> Information:
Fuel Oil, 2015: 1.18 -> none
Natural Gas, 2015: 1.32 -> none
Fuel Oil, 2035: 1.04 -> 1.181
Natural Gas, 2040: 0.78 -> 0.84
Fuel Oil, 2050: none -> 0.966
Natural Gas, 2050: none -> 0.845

> Task goal: The full listing above should be returned exactly as supplied.

> Exercise result:
Fuel Oil, 2015: 1.18 -> none
Natural Gas, 2015: 1.32 -> none
Fuel Oil, 2035: 1.04 -> 1.181
Natural Gas, 2040: 0.78 -> 0.84
Fuel Oil, 2050: none -> 0.966
Natural Gas, 2050: none -> 0.845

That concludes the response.